Jonathan Ashley-Smith
Head of Conservation

Towards the end of 1998 I was one of a small group engaged in a prolonged debate on the subject of 'Future Challenges for Conservation'. The organisers, English Heritage, will be publishing the main part of the discussion and the conclusions of the group. The core group was composed of UK participants and although both the whole world and the distant future were discussed, the conclusions inevitably centred on local matters and possible actions in the immediate future.

One obvious weakness of the UK Conservation profession is that it is represented by a number of different bodies with different aims and diverse standards. These have been recently drawn closer together by the 'Conservation Forum'. However, a forum is not a cohesive body with a single voice and set of standards. The group felt that there should be a rapid move to form a single professional body.  The long awaited move towards a system of accreditation for conservators was felt to be a strong focus for unification. It was automatically assumed that accreditation was a good thing.

In the part of my soul that reflects my long involvement with Conservation, I automatically think it must be 'a good thing'. There are many different routes to a specified level of knowledge and skill. An academic qualification is only a part (and possibly not a necessary part) of reaching that level. It is somewhat arrogant to assume that all the products of a particular training scheme will develop to a universally accepted standard. I have paid my £200 so that I may be assessed by my peers in the hope that I will be evaluated as competent.

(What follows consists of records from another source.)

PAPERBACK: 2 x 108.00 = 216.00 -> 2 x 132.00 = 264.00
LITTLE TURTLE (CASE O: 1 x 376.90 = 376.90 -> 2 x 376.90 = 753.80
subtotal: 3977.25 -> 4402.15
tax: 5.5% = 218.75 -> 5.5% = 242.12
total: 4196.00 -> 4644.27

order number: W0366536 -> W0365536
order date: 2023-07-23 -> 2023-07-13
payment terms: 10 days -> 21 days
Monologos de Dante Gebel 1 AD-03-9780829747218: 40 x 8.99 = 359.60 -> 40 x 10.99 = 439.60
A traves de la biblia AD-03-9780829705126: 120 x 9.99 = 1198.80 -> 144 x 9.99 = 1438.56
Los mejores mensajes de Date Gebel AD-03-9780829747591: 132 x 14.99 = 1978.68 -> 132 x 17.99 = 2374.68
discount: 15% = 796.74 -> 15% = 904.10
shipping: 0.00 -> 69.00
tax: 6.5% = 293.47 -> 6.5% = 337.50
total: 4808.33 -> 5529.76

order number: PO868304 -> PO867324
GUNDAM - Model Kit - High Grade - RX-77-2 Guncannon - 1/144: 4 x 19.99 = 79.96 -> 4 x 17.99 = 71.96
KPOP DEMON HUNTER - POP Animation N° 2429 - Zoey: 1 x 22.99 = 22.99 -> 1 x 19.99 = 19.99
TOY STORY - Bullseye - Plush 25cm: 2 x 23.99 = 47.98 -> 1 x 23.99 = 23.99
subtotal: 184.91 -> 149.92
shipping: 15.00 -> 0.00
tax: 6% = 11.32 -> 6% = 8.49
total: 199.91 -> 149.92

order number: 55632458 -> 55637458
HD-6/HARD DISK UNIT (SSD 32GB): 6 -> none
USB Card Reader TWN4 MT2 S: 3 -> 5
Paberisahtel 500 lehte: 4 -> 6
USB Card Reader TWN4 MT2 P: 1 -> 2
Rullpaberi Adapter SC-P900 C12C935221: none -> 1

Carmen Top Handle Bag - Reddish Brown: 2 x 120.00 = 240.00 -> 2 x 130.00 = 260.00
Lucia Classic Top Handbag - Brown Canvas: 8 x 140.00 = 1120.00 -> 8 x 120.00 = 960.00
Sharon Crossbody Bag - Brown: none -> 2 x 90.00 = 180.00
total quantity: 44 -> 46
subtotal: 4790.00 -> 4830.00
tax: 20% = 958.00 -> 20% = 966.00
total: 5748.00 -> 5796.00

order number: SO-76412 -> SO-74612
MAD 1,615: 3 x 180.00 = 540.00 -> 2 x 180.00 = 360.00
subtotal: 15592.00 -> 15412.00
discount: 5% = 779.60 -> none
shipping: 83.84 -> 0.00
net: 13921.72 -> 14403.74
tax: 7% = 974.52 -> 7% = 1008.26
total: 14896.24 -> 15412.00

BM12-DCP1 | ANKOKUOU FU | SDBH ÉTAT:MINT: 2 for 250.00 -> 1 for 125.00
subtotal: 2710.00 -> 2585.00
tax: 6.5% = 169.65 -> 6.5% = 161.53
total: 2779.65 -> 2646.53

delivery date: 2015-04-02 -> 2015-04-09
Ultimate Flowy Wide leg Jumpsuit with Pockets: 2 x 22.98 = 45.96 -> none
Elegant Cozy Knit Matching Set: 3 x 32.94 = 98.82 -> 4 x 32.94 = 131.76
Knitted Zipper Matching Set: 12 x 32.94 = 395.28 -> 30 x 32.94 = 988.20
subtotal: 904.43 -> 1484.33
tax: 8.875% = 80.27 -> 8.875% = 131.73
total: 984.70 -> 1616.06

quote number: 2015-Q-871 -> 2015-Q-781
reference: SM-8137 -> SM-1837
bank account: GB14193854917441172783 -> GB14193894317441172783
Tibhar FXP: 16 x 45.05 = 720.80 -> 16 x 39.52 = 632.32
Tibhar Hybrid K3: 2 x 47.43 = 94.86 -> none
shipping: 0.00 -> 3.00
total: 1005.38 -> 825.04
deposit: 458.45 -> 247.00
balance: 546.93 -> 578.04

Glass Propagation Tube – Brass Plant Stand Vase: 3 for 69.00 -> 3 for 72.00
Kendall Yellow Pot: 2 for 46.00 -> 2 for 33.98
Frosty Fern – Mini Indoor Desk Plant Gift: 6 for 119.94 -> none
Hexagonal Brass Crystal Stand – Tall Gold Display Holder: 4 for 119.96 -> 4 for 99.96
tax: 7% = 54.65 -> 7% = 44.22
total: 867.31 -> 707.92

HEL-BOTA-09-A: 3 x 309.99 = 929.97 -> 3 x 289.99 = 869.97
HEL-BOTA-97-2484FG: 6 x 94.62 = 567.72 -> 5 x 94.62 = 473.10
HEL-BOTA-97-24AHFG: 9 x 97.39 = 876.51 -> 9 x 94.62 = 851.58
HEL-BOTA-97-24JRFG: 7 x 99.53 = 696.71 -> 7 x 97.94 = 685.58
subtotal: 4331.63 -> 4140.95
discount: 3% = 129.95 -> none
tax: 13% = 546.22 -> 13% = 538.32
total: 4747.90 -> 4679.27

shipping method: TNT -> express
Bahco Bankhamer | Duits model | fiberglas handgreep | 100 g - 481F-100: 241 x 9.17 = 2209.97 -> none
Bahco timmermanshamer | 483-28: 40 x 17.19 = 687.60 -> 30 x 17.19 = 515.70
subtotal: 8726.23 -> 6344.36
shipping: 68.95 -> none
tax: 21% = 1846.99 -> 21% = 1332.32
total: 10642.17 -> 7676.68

In the part of my soul that has espoused a short-term managerial outlook and with the  arrogance that automatically goes with a permanent job in a National Museum, it is less obvious that accreditation is useful. In the short term, it will make no difference to our relationship with internal clients whether 0%,50% or 100% of Conservation staff are accredited.

In the short term we are likely to recruit or contract what we see as the best person to do a job, using criteria other than accreditation to evaluate competence. For some while to come, when somebody leaves, the elite label  'worked at the V&A' is likely to carry more weight than any systematic peer-reviewed evaluation.

However in the longer run it is possible to imagine a situation where accreditation does genuinely discriminate the competent from the incompetent, rather than just those who choose to join and those who do not. It is also possible to imagine that this will not occur unless major employers begin to use it as a criterion for selection long before it becomes an absolute measure for discrimination.